マヨちゃんはカワイイよ

 どうして十勝君がここに?

 ぼくがおどろいていると、マヨちゃんも同じことを思ったのか、顔を見合わせる。すると十勝君がズカズカとこっちに歩いてきた。


「お前等、こんな所でどうしたんだよ?」

「ええと、ぼくらは……そう、この子にご飯をあげてたんだよ」


 そう言ってチョコを指差す。本当にニボシをあげていたんだから、ウソじゃない。

 ちなみにチョコは妖怪ようかいだけど、ふつうの人にもすがたは見えるのだ。もっともネコマタではなくふつうのネコに見えるようで、声も聞こえないけど。


「ネコにエサやり? 相変わらずさみしいことしてるな」


 十勝君の言葉に、少しショックを受ける。どうせぼくがすることはさみしい事だよ。だけどこれに気を悪くしたのか、マヨちゃんがすかさずぼくを守るように前に出た。


「十勝君には関係無いでしょ! それともなに? またコウ君をイジメに来たの⁉」

「ち、ちげーよ。オレは……そうだ、昨日の事で話があるんだよ」

「昨日の事?」


 マヨちゃんが首をかしげる。昨日の事って言うと、やっぱり十勝君がマヨちゃんにやっつけられた事なのかな? もしかして、ケンカの続きをしようって言うんじゃ?

 だけど、ぼくの予想は外れていた。


「昨日はやりすぎちまったからな。それでちょっと、言いたいことがあると言うか……」

「要するに、あやまりたいってこと? ならすなおにそう言えばいいのに」

「ちがうっ。何でオレがあやまらなくちゃいけないんだよ?」


 十勝君は顔を赤くしておこったけど、マヨちゃんは聞いていない。ぼくの後ろに回ってグイグイと背中をおしてくる。

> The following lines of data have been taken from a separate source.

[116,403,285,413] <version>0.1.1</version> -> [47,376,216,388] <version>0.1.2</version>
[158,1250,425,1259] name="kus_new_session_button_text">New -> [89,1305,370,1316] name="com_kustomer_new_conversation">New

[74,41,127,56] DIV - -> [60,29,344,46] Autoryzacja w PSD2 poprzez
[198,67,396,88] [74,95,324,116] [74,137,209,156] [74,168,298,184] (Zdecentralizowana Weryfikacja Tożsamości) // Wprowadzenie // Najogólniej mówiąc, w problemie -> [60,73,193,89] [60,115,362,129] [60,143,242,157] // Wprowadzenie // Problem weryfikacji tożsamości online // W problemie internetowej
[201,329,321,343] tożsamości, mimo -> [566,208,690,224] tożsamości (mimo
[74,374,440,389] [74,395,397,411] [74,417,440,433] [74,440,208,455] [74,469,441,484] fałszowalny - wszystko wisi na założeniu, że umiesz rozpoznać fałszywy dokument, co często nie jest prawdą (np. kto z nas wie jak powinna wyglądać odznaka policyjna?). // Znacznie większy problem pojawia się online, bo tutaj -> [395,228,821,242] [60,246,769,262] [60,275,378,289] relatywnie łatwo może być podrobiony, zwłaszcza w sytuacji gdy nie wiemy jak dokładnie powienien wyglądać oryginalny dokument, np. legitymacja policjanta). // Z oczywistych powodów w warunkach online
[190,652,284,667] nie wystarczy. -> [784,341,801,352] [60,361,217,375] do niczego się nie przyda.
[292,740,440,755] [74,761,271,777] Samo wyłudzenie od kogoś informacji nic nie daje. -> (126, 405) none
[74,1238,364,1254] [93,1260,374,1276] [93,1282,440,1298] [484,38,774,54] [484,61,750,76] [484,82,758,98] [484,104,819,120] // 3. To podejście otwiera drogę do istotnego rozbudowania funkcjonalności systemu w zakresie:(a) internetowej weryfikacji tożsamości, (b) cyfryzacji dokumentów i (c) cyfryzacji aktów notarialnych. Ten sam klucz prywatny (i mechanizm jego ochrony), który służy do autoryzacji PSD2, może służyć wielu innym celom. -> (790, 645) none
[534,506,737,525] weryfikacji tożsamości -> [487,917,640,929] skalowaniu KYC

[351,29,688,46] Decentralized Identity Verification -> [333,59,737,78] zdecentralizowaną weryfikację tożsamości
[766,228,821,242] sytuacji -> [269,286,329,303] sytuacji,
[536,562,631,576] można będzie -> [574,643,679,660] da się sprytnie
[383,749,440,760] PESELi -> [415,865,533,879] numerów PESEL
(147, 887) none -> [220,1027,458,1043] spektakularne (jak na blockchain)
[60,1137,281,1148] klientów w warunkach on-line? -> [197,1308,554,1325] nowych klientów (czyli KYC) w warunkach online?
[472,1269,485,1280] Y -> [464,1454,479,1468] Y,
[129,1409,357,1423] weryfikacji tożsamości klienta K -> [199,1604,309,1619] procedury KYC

「ちゃんと反省するのは良いことだよ。さあ、早くコウ君にあやまって」


 うれしそうに笑顔を作るマヨちゃん。だけど反対に、十勝君は顔をしかめる。


「はあ? 何でコイツに?」

「え? だってさっきあやまるって」

「だからあやまらないって言ってんだろ! だいたい、話があるのは光太じゃなくてお前にだよ!」

「え、ボクに?」


 自分に話があるだなんて、本当に考えてもいなかったのだろう。キョトンとするマヨちゃん。するとそれを見たチョコが、そっとぼくに言ってくる。


「この子もしかして、ちょっとニブいニャ?」

「うーん、そうかも」


 今のやり取りを見て、十勝君がマヨちゃんの事を好きなのかもって、チョコも気付いたみたい。けど、マヨちゃんは全く分かっていないようで、首をかしげている。

 そんなマヨちゃんを前にして、十勝君は少し緊張きんちょうした様子で話を進めていく。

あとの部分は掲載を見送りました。